Start of Block
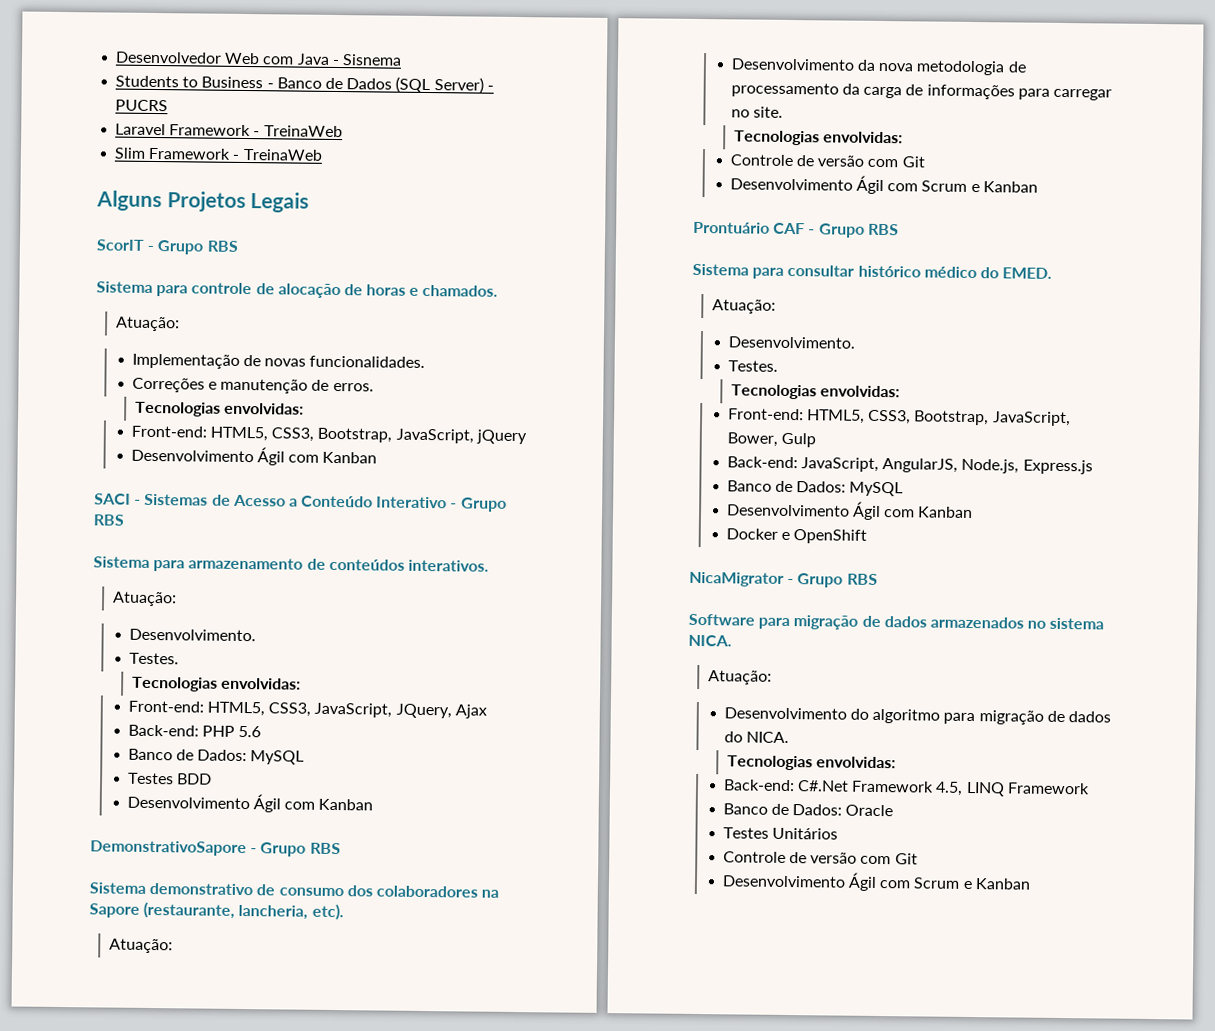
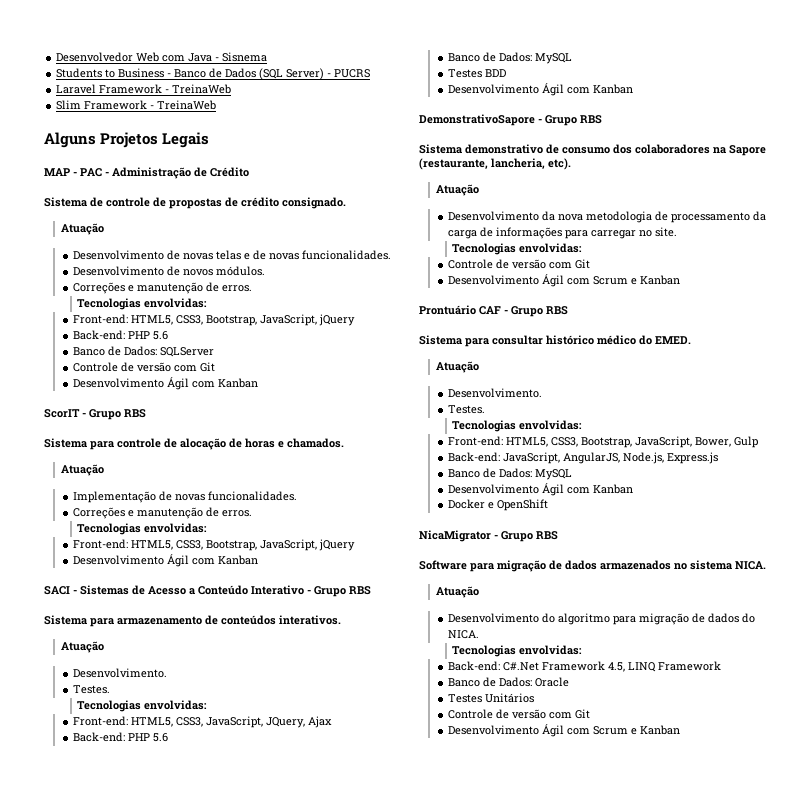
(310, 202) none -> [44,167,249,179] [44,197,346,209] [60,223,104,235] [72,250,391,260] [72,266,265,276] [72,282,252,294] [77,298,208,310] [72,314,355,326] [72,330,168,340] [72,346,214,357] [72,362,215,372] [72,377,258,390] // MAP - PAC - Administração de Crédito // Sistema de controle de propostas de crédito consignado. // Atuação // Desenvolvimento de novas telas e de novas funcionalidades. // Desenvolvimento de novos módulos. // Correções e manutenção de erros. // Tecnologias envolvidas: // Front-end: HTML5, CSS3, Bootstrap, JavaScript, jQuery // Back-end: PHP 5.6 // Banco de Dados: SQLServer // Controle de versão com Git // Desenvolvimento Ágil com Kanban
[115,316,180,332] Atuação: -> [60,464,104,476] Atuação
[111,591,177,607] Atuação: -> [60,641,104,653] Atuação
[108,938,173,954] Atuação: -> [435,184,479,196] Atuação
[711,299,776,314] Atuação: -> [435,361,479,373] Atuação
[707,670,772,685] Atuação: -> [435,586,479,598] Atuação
End of Block
REQUIRED ACTION: Starting with the line that contains "[711,299,776,314] Atuação: ->", copy each line through the end of the data exactly, and leave out all earlier lines.

EXERCISE SOLUTION:
[711,299,776,314] Atuação: -> [435,361,479,373] Atuação
[707,670,772,685] Atuação: -> [435,586,479,598] Atuação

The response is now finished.